Revils did not expect the wind phone to attract so much attention.
“I didn’t think anyone would find it,” she said. “I thought it would just be something that would help us.”’
Anthony Revils has since redesigned the setup, adding a wooden frame so users have a place to leave items.
He also added a sign: “This phone is for everyone who has ever lost a loved one. This phone is an outlet for those who have messages they wish to share with their lost friends and loved ones. It is a phone for memories and saying the goodbyes that were left unspoken. In loving memory of Jacob Prado. Love always, mom and pops.”
Every few weeks, he makes the short drive to the wind phone to rake leaves, wipe the light mahogany frame down and replenish the tissues. It’s his version of taking care of Jacob, his wife says. He never picks up the receiver.
The couple also visit Jacob’s grave about twice a month, Nikki Revils said. To her, the visits serve a different purpose.
At Jacob’s grave, she tends to sit quietly, close her eyes, and “be with him in the last place I saw him.”
When she visits the phone, she updates Jacob on life — his sister recently moved into her own apartment in the Heights. Sometimes, she tells him about her latest travels. She had little stickers of his face made and puts them at landmarks during the trips “so he can go all the places he didn’t make it to.” Other times she screams, cursing at Jacob for leaving. Sometimes she begs him to come back.

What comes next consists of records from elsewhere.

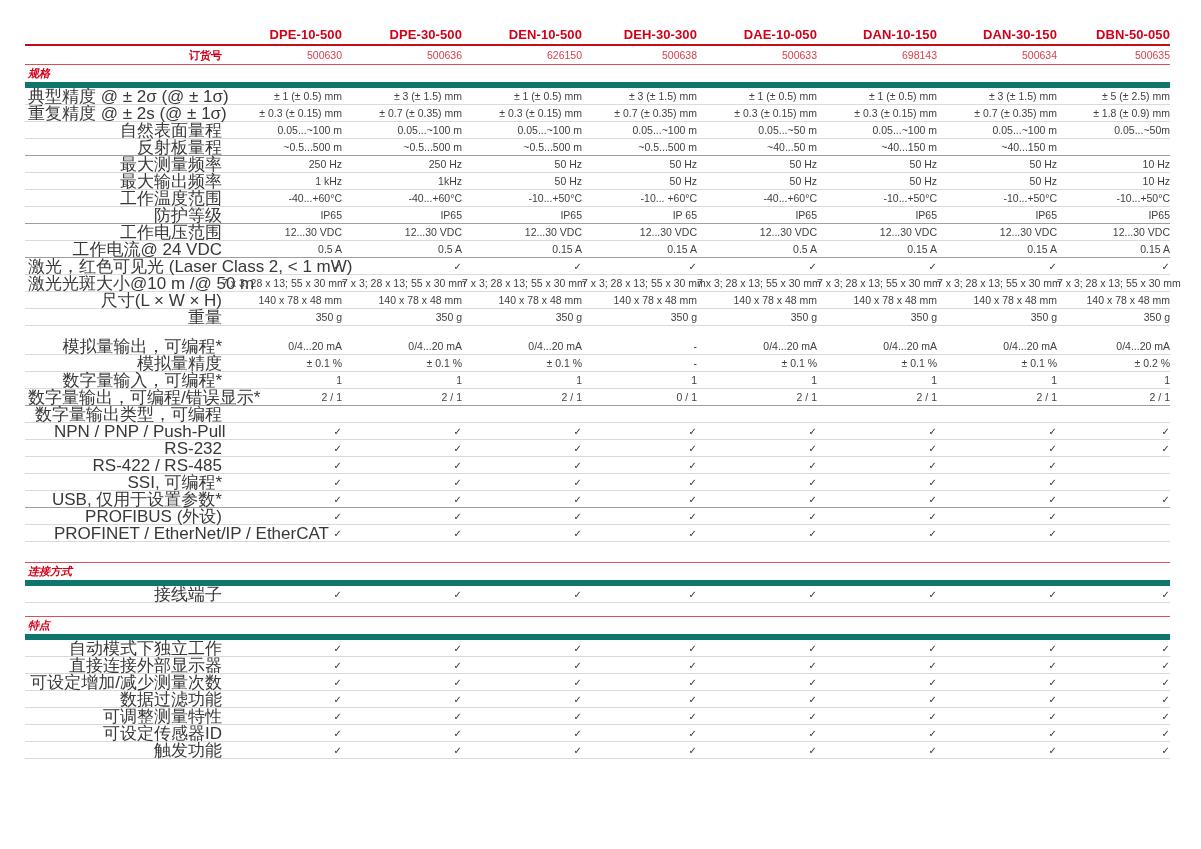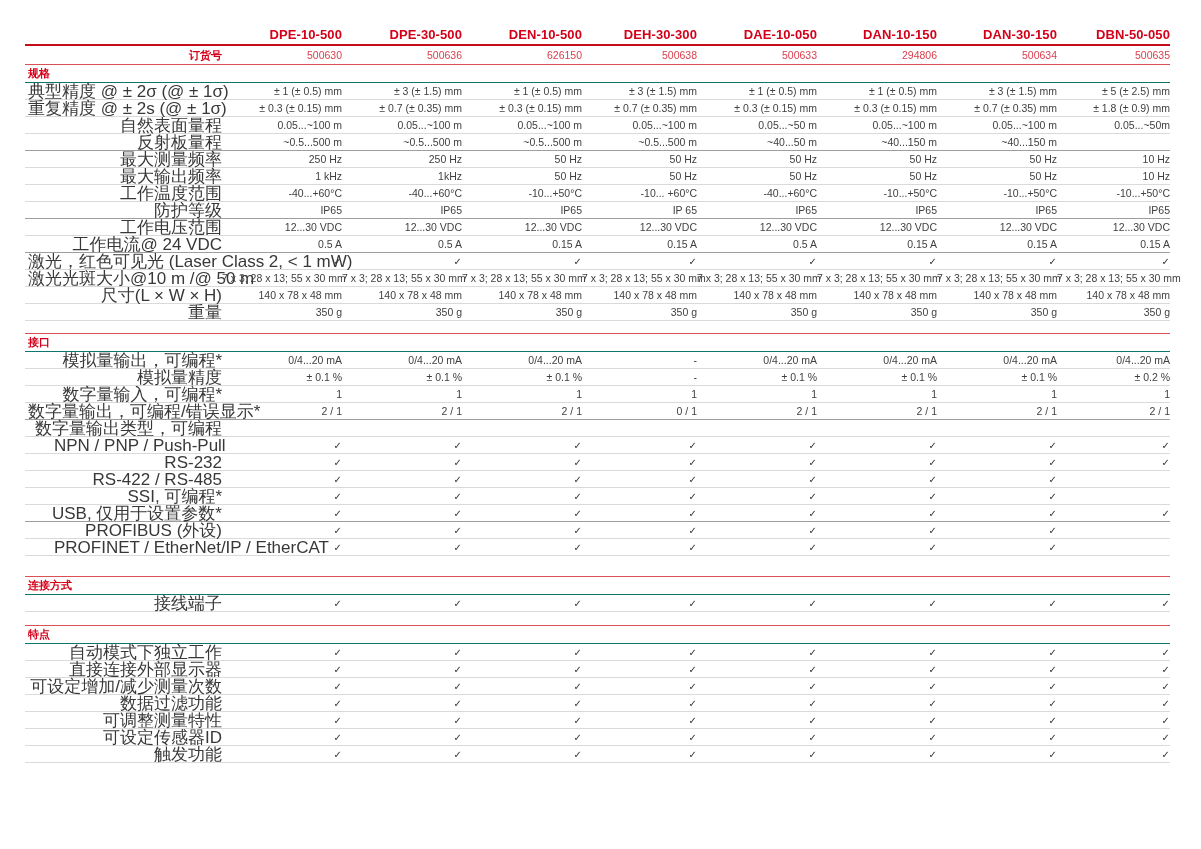"294806" div.c { text: 294806 -> 698143 }
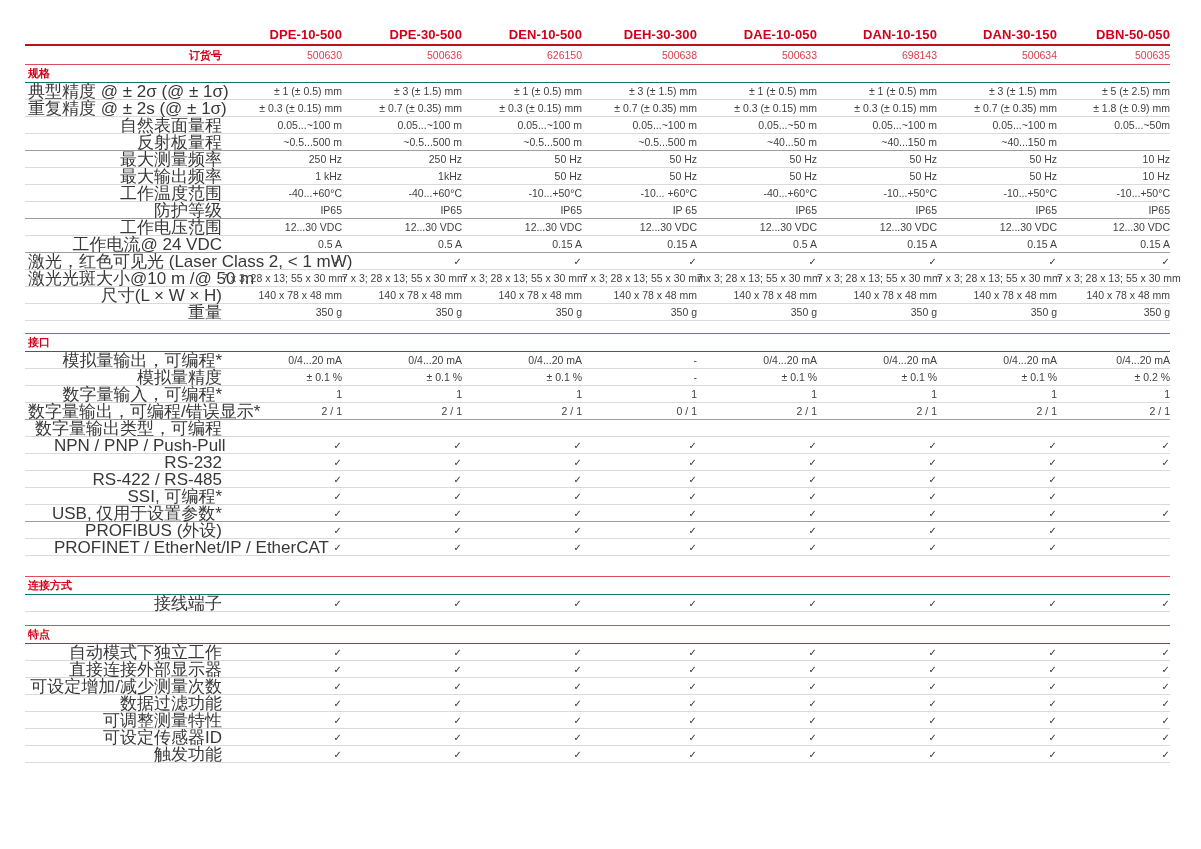"规格" .section-title-row { border-bottom: 1px solid #0f766e -> 6px solid #0f766e; font-style: none -> italic }
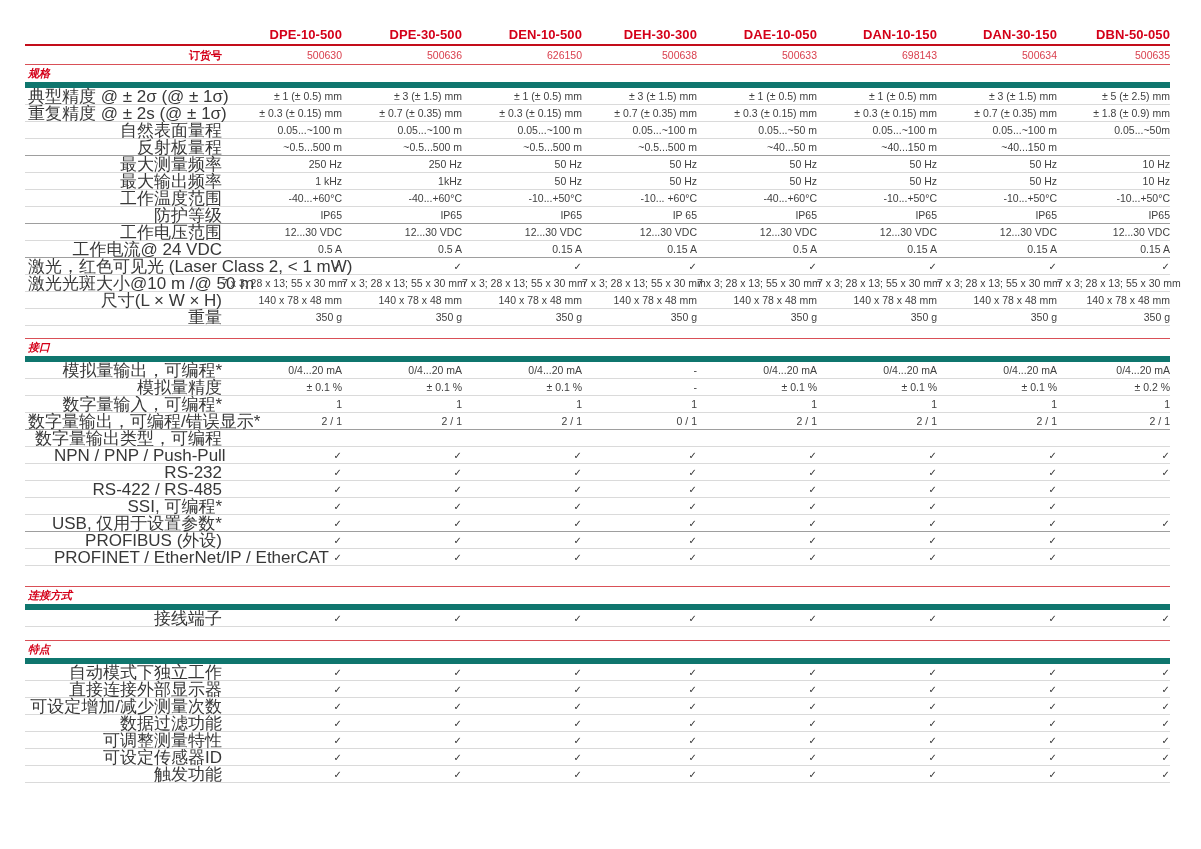"接口" div.section-title-row { html: <div> <span>接口</span> </div> -> none }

Revils tries as best as she can to focus on the positives. Her two dogs and three cats make her smile every day. She’s helping save animals with the rescue group she founded, Fuzzy Texan. Her family is healthy. And she still sees her son.
She sees him in the plump cardinal that visits their backyard. Or when she spots a butterfly. And when his favorite music plays on the radio.
“Every day is a roller coaster,” she said. “But I know he hears me up there.”